Now the family is running out of food. Clebert, 39, an out-of-work substitute teacher, has been unable to get to the bank to withdraw money. Meanwhile, government forces seem to be doing nothing.

“We are the masses and we are abandoned,” he told The Washington Post on Thursday, his voice shaking as gunshots rang out in the background.

Dozens of people have been killed amid violent clashes between warring gangs in Cité Soleil, the Haitian capital’s largest slum, and thousands more have been killed. trapped without food or water, exacerbating the spiral of insecurity and humanitarian crises in this beleaguered Caribbean nation.

The United Nations said at least 99 people have been killed and more than 130 injured since the current round of violence broke out last week.

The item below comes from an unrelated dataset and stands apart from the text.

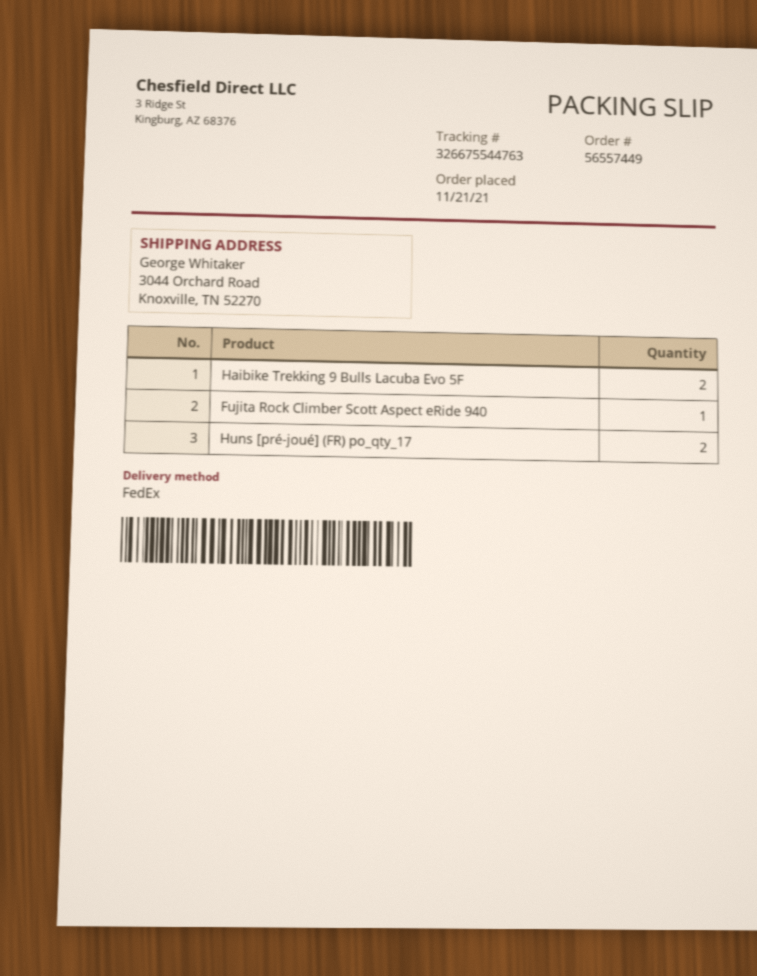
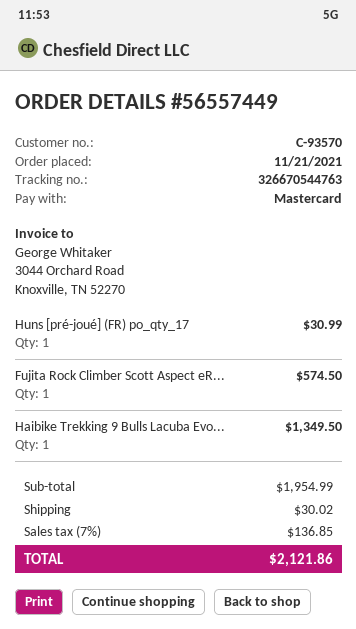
tracking number: 326675544763 -> 326670544763
Haibike Trekking 9 Bulls Lacuba Evo 5F: 2 -> 1
Huns [pré-joué] (FR) po_qty_17: 2 -> 1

Jöel Janéus, mayor of Cité Soleil, said gangs have burned most of the bodies and many families have few answers about the whereabouts of their loved ones.

Prime Minister Ariel Henry’s office and the interior ministry have been in contact with local officials, Janéus told The Post, but have taken little action to end the bloodshed. He said that he spent his own money on food and water for residents because the mayor’s office has no money.

Janéus said he was in hiding. “I’m getting a lot of pressure and threats,” he said.

The carnage in Cité Soleil, a community of more than 260,000 people on the Bay of Port-au-Prince, is part of a wave of violence and kidnapping for ransom by armed gangs amid worsening political instability following the murder still unsolved a year ago President Jovenel Moise.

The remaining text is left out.